▶ _Data records_
/---

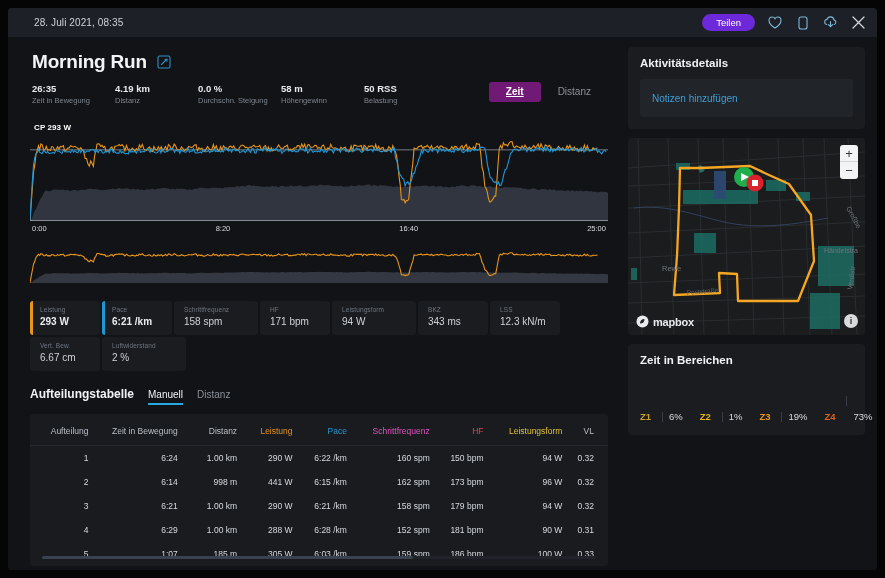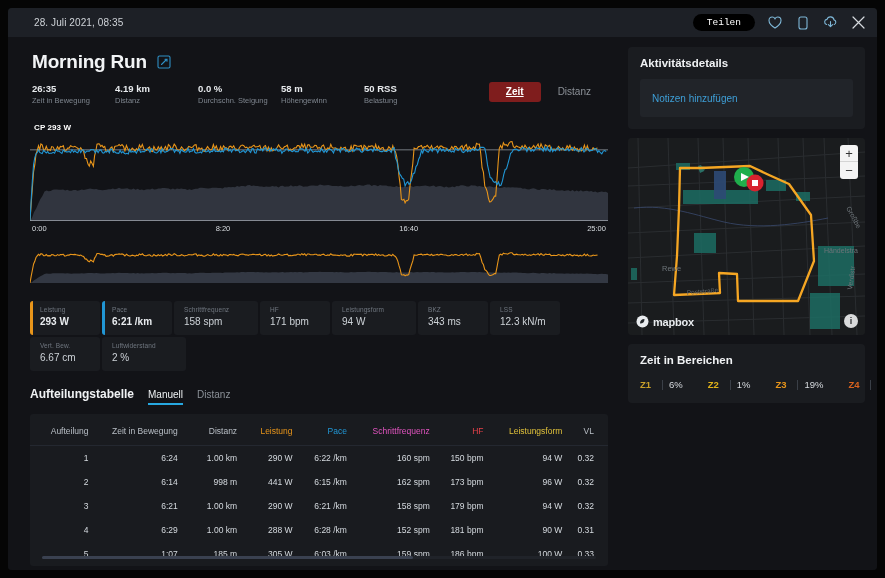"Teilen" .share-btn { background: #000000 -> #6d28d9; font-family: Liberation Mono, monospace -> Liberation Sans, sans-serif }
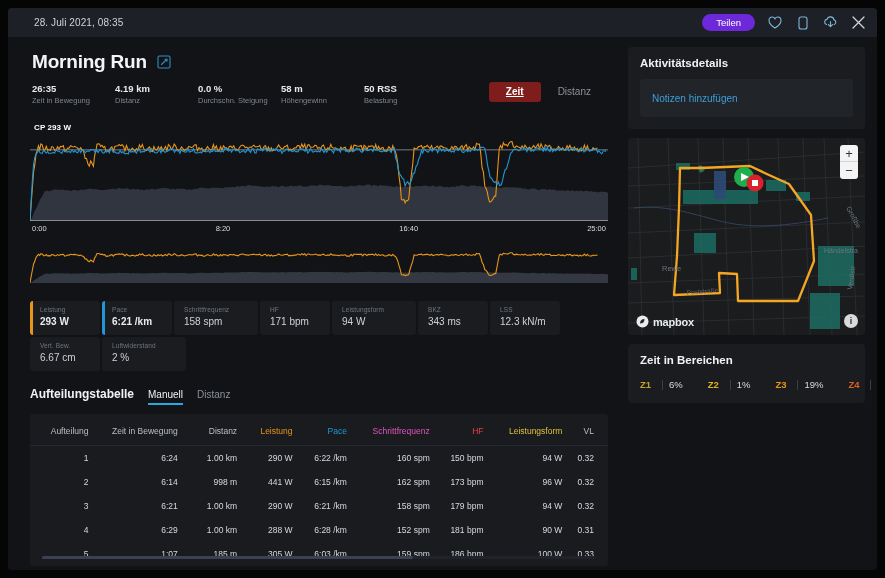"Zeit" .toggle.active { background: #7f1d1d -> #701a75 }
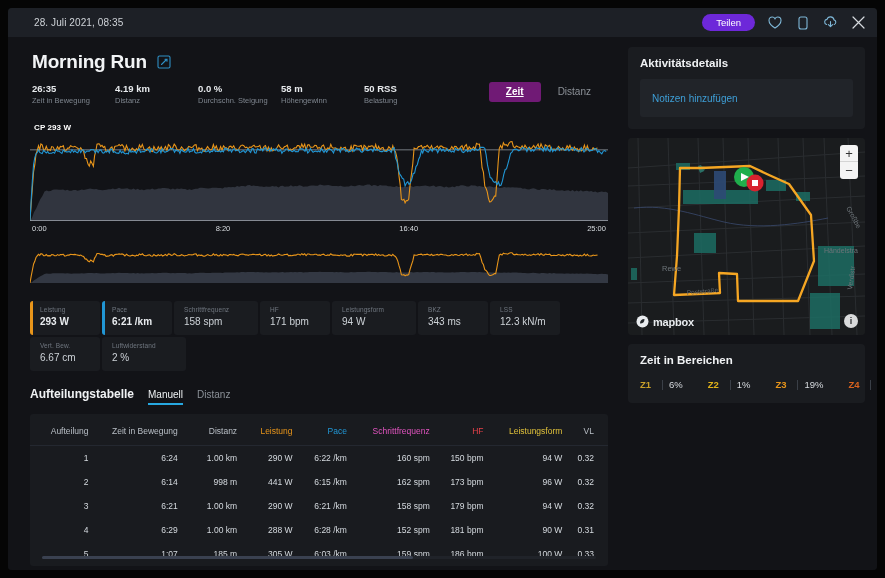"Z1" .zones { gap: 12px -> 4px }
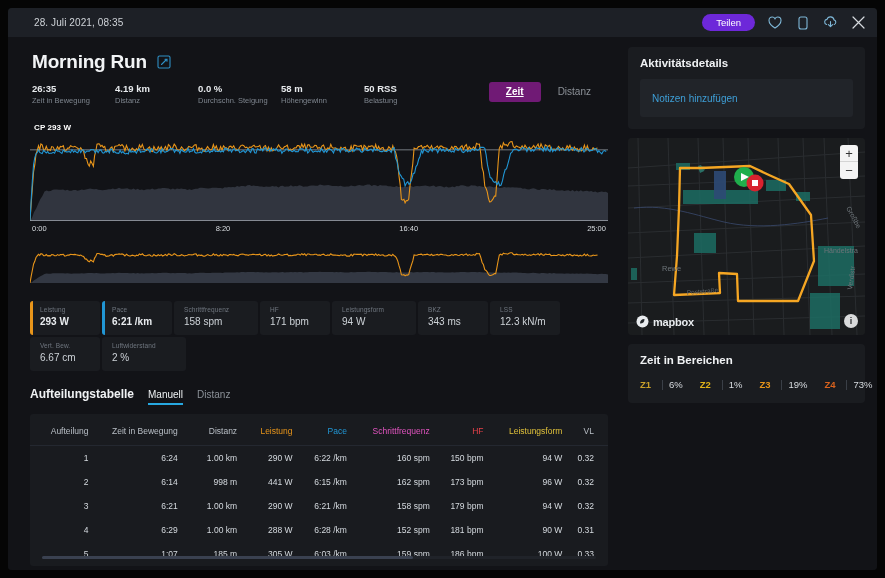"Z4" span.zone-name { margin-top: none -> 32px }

\---
/---

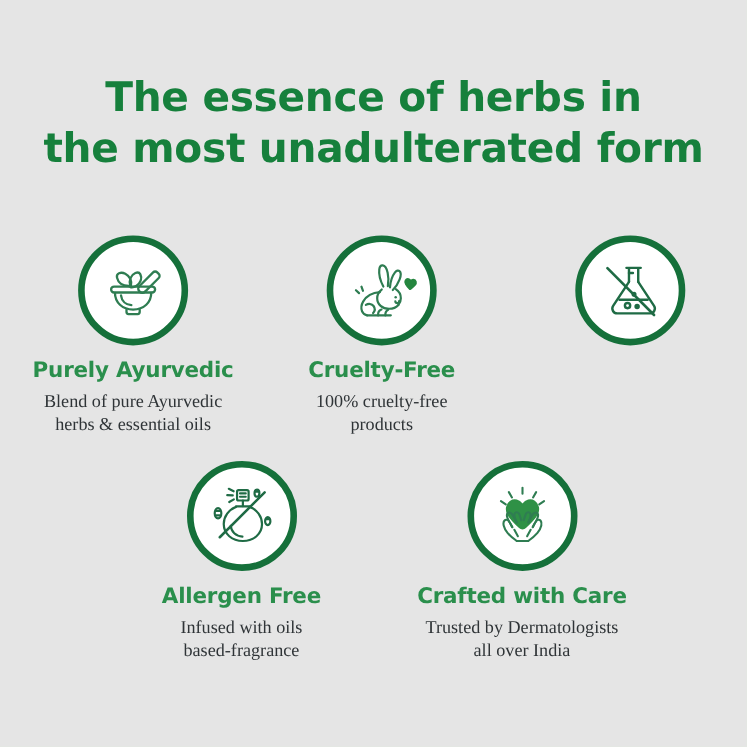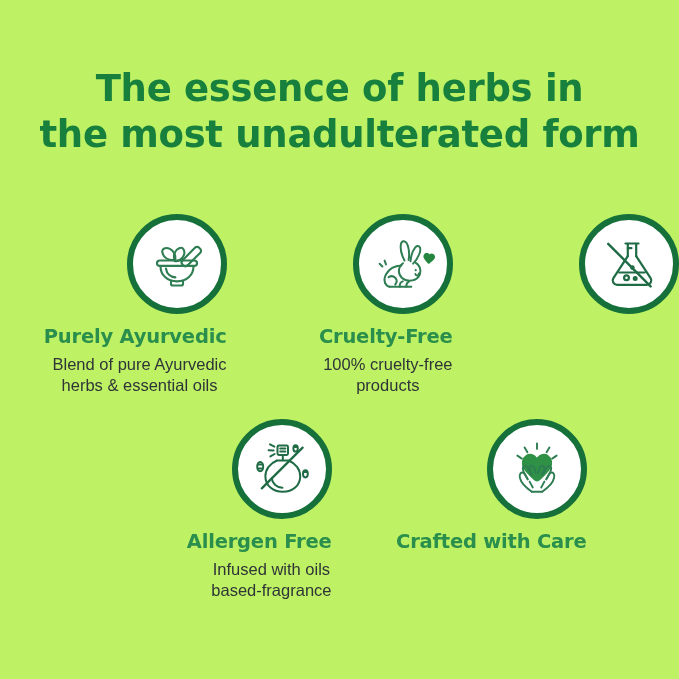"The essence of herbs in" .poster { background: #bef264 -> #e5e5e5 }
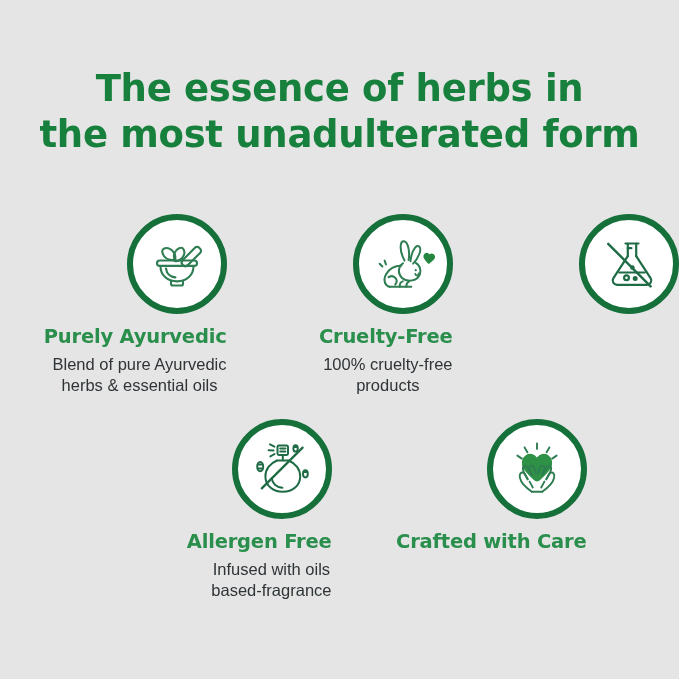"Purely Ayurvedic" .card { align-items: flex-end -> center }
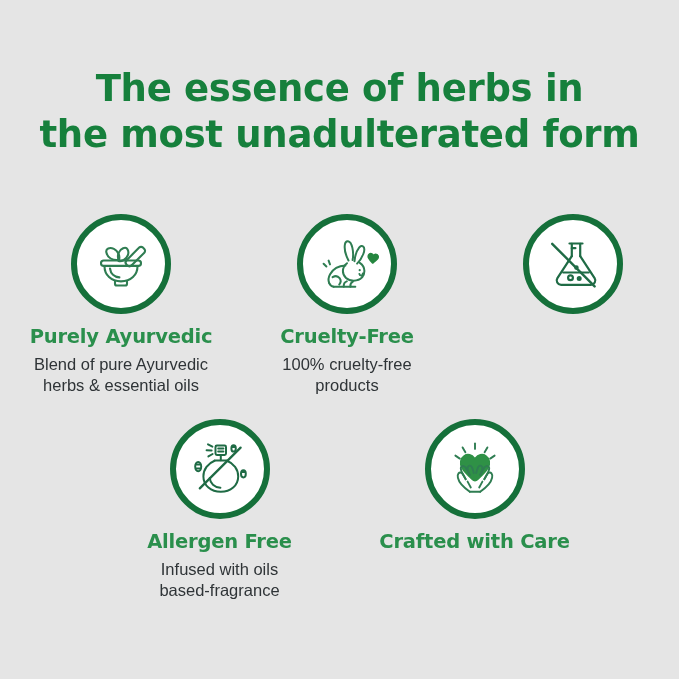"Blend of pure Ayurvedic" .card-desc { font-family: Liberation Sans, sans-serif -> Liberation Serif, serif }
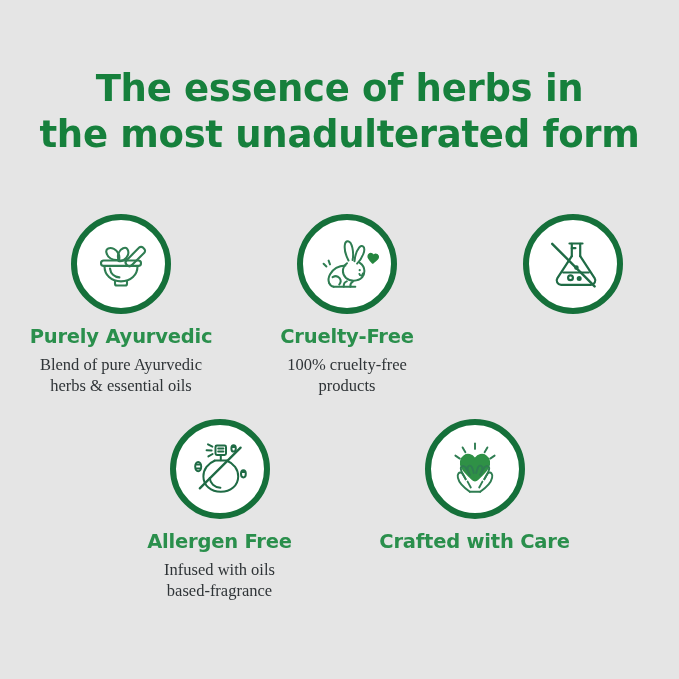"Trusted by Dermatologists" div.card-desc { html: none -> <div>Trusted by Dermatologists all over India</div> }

\---

▶ _Your task_
In the listing above, find the line containing "gap: 12px ->" and the line containing "margin-top: none ->". Print those two lines and every line between them exactly, with no pictures.

▶ _Solution to this task_
"Z1" .zones { gap: 12px -> 4px }
"Z4" span.zone-name { margin-top: none -> 32px }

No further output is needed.